これは星空に書かれていました…いつの日かきっと日本に行くだろうと。 多くの著名な同業者たち友人たちも、私に先立ってそうしてきたのです。 けれども、しがない“フランダースの犬”であるこの私が、第11回大阪ヨーロッパ映画祭の名誉委員長としてご招待を受けたことは、この上もない光栄で、恐縮しております。
アーティストは、批評や拒絶を恐れる以上に、名声や名誉にもしり込みするものです。ファッションや文化のトレンドや政治的利益は考慮に入れずに、自分自身をさらけ出すものが、アーティストですから。つまり、アーティストというものは、自分自身を表現するか、全く何も表現しないか、そのどちらかなのです。

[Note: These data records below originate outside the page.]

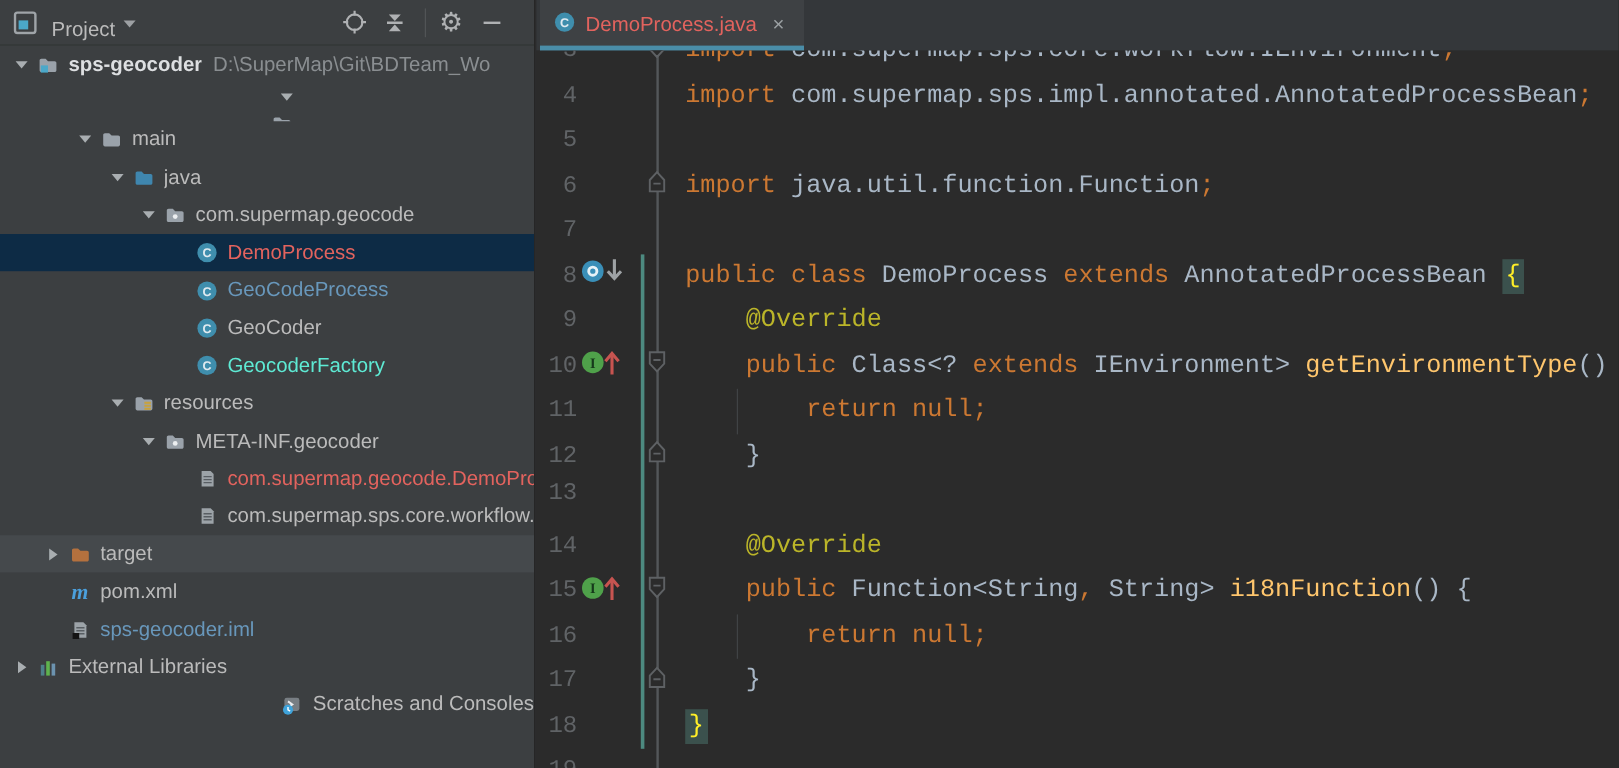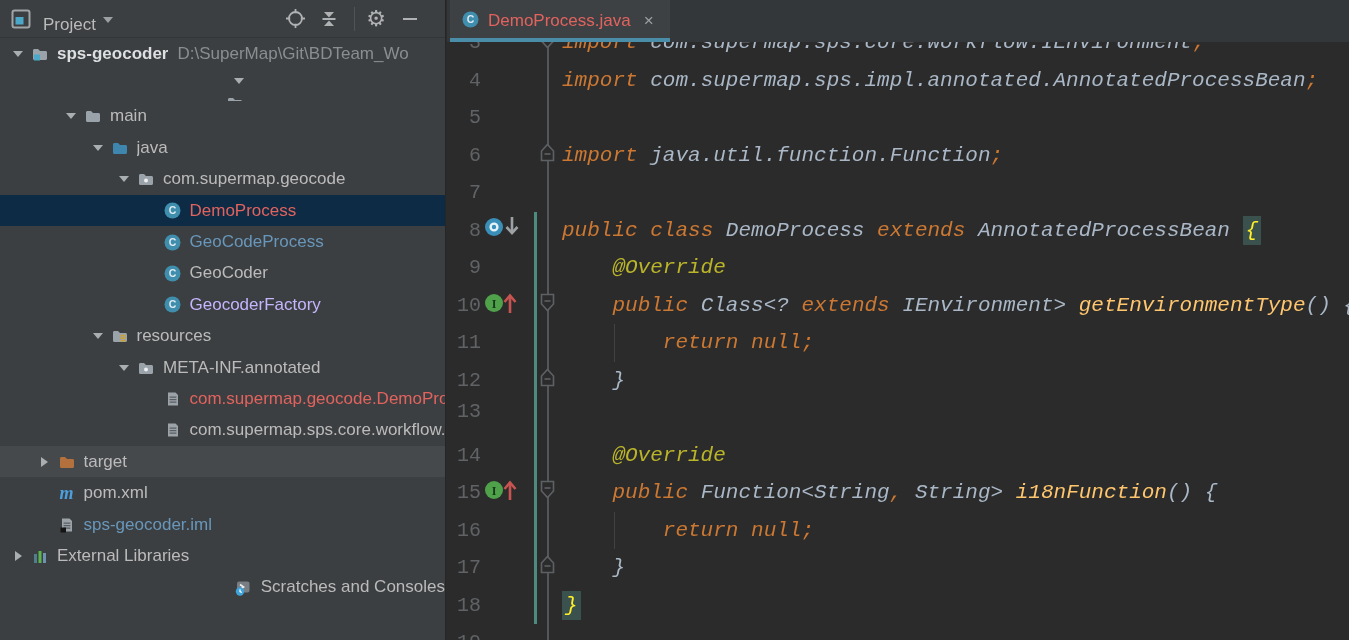"import" .codeln { font-style: italic -> none; left: 115px -> 124px }
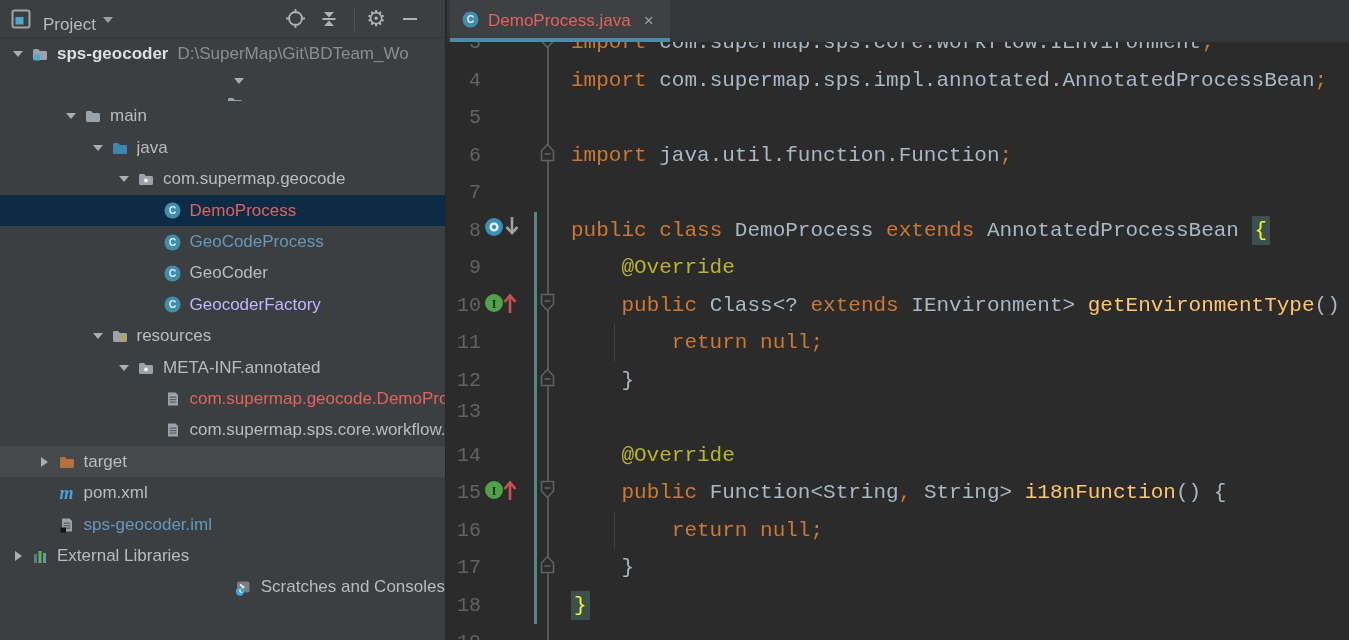"GeocoderFactory" span.tlabel { color: #c4b5fd -> #5eead4 }
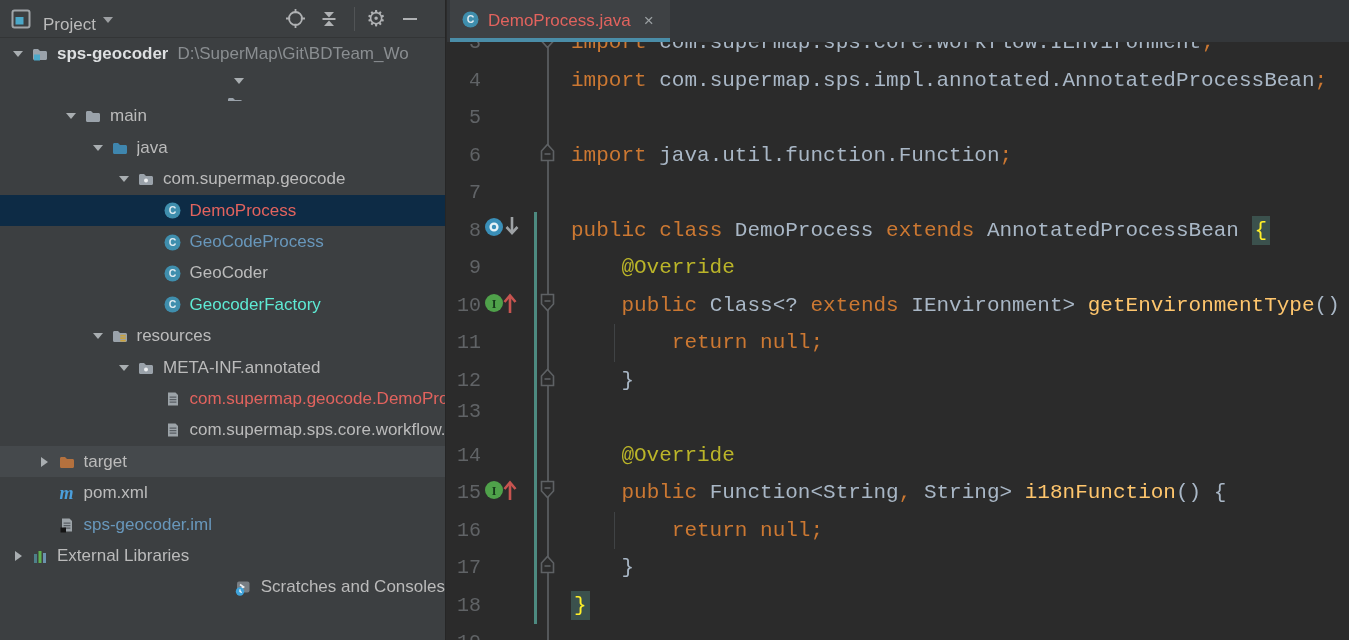"META-INF.annotated" span.tlabel { text: META-INF.annotated -> META-INF.geocoder }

私がこのようにしてこの催しに出席できるという事実、また、他のヨーロッパのアーティストが皆様にお伝えしなければならないことについて、この私が証言できるということは、本当に誇らしいことです。世界中からの様々なストーリーに真剣なまなざしを注ぎ、焦点を当てるフェスティバルは、全て賞賛に値します。それは、観賞者の視野を広めるからなのです。世界が多くの紛争であふれている中、これは私にとって一番大切な事です。これらの原作を見に来てくださる皆様に対し、私はその名にふさわしい名誉委員長となるよう、最善を尽くしたいと思います。